By Janet Gilmore, Media Relations

Berkeley - Two University of California, Berkeley, students - an environmental law scholar and a future doctor - have been awarded prestigious Marshall scholarships from the British government.

The students, Celina Yong and Cinnamon Gilbreath, are among six Californians and 40 students nationwide to receive the honor, considered one of the highest accolades for college students.

British Ambassador Sir Christopher Meyer announced the scholarship awards today (Dec. 18). The Marshall scholarships were established in 1953 by Great Britain in gratitude to the United States for assistance it provided after World War II under the Marshall Plan.

The $50,000 scholarships cover tuition and living expenses while the students spend two years at any United Kingdom university of their choice. Study will begin in fall 2001.

Yong, a molecular environmental biology student at UC Berkeley, plans to pursue a doctorate degree in public health at Oxford University.

The 21-year-old was raised in Rohnert Park, Calif.

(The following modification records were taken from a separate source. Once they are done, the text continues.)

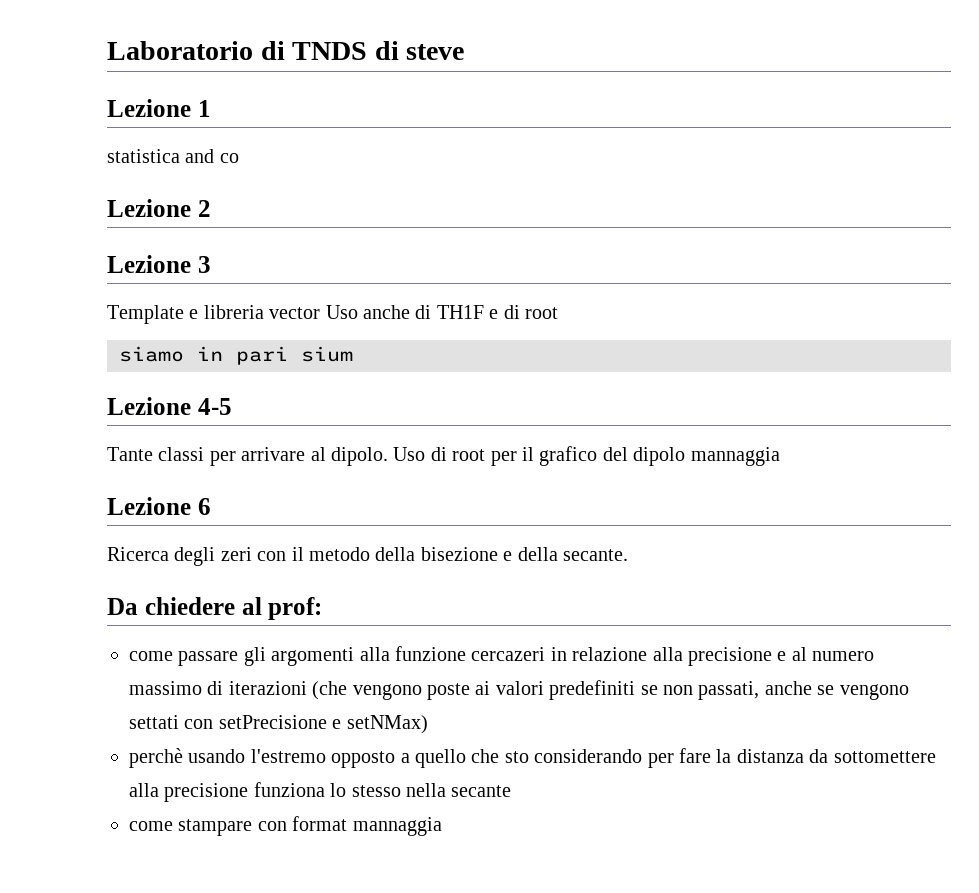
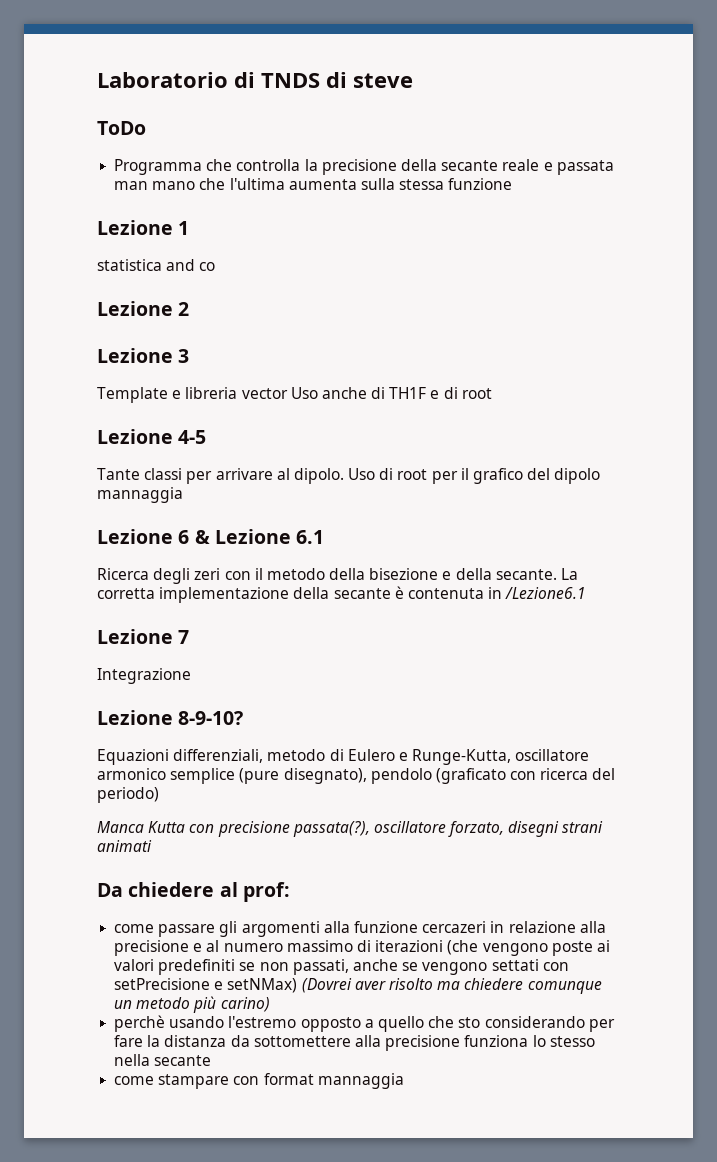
(465, 52) none -> [97,121,146,135] [114,159,614,175] [114,178,513,190] // ToDo // Programma che controlla la precisione della secante reale e passata man mano che l'ultima aumenta sulla stessa funzione
[119,346,353,365] // siamo in pari sium -> (492, 393) none
(211, 506) none -> [194,529,325,544] & Lezione 6.1
(628, 555) none -> [561,568,579,580] [97,586,587,603] [97,629,190,644] [97,668,191,684] [97,710,244,725] [97,749,590,765] [97,768,616,784] [97,787,159,803] [97,821,604,837] [97,840,152,852] La corretta implementazione della secante è contenuta in /Lezione6.1 // Lezione 7 // Integrazione // Lezione 8-9-10? // Equazioni differenziali, metodo di Eulero e Runge-Kutta, oscillatore armonico semplice (pure disegnato), pendolo (graficato con ricerca del periodo) // Manca Kutta con precisione passata(?), oscillatore forzato, disegni strani animati
(428, 724) none -> [301,978,602,994] [114,996,270,1013] (Dovrei aver risolto ma chiedere comunque un metodo più carino)

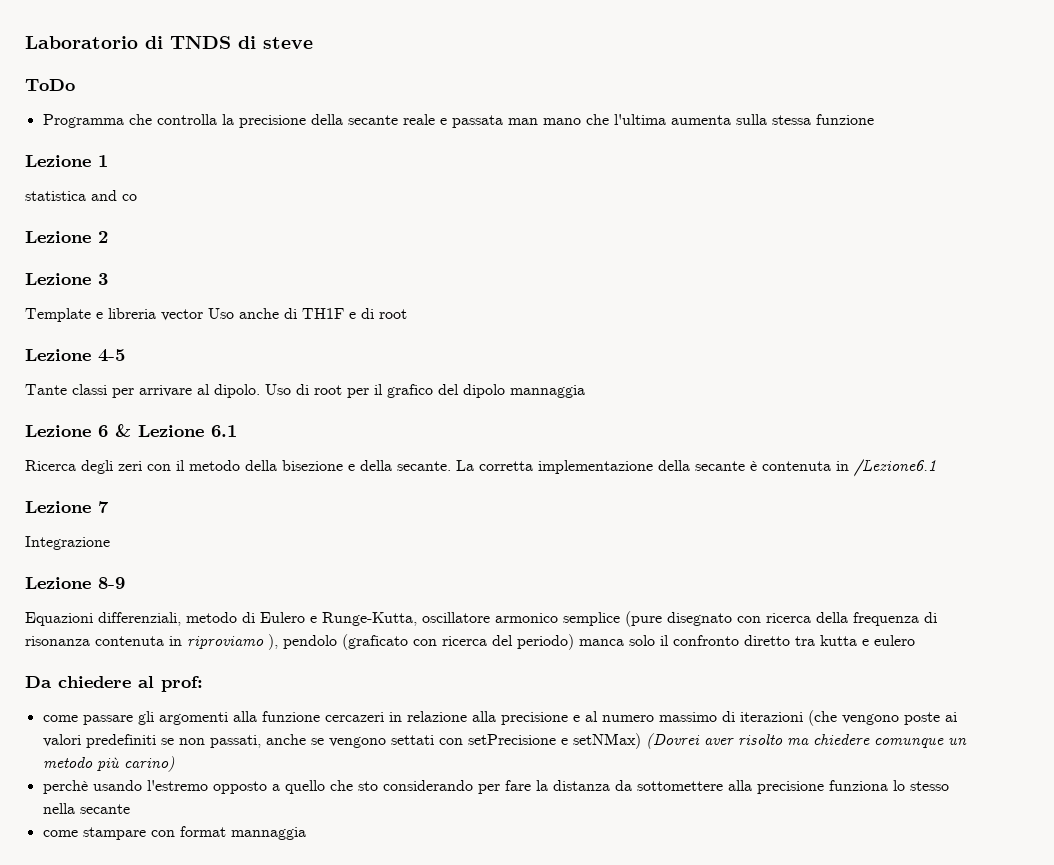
[178,711,244,725] 8-9-10? -> [98,577,125,589] 8-9
[283,768,367,784] disegnato), -> [667,612,937,626] [25,634,278,650] disegnato con ricerca della frequenza di risonanza contenuta in riproviamo ),
[97,821,604,837] [97,840,152,852] // Manca Kutta con precisione passata(?), oscillatore forzato, disegni strani animati -> [579,635,915,646] manca solo il confronto diretto tra kutta e eulero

She said she is deeply committed to public service and plans to become a primary care physician, policy maker and public health specialist.

Yong, currently a senior at UC Berkeley, is finishing a research project in which she studied the gastrointestinal tract system of small snails in the coral reefs off French Polynesia, exploring the relationship between the gastrointestinal tract and diet.

Gilbreath, a third-year law student at UC Berkeley, School of Law (Boalt Hall), plans to study for a master's in environmental change and management and a master's in law at Oxford University.

Gilbreath, raised in Waco, Texas, is planning a career in policy development in the international environmental arena. She said she hopes to work for an international environmental organization.

She is editor-in-chief of the law school's prestigious Ecology Law Quarterly, an environmental policy journal, and has been actively involved in K-12 volunteer work, teaching children about the environment.

Marshall scholarship winners are chosen based on factors that include their academic excellence, their potential to become leaders and their interest in society in general.

"Once again we have selected an exceptional group of American students to study as Marshall scholars at universities across the United Kingdom," said Meyer, the British ambassador. "I am sure that they will enjoy their time in the UK and as they rise to leadership positions in their chosen fields go on to enhance relations between our two countries."

Prominent former Marshall scholars include U.S. Supreme Court Justice Stephen Breyer, Stanford University law school dean Kathleen Sullivan, and U.S. Secretary of the Interior Bruce Babbitt.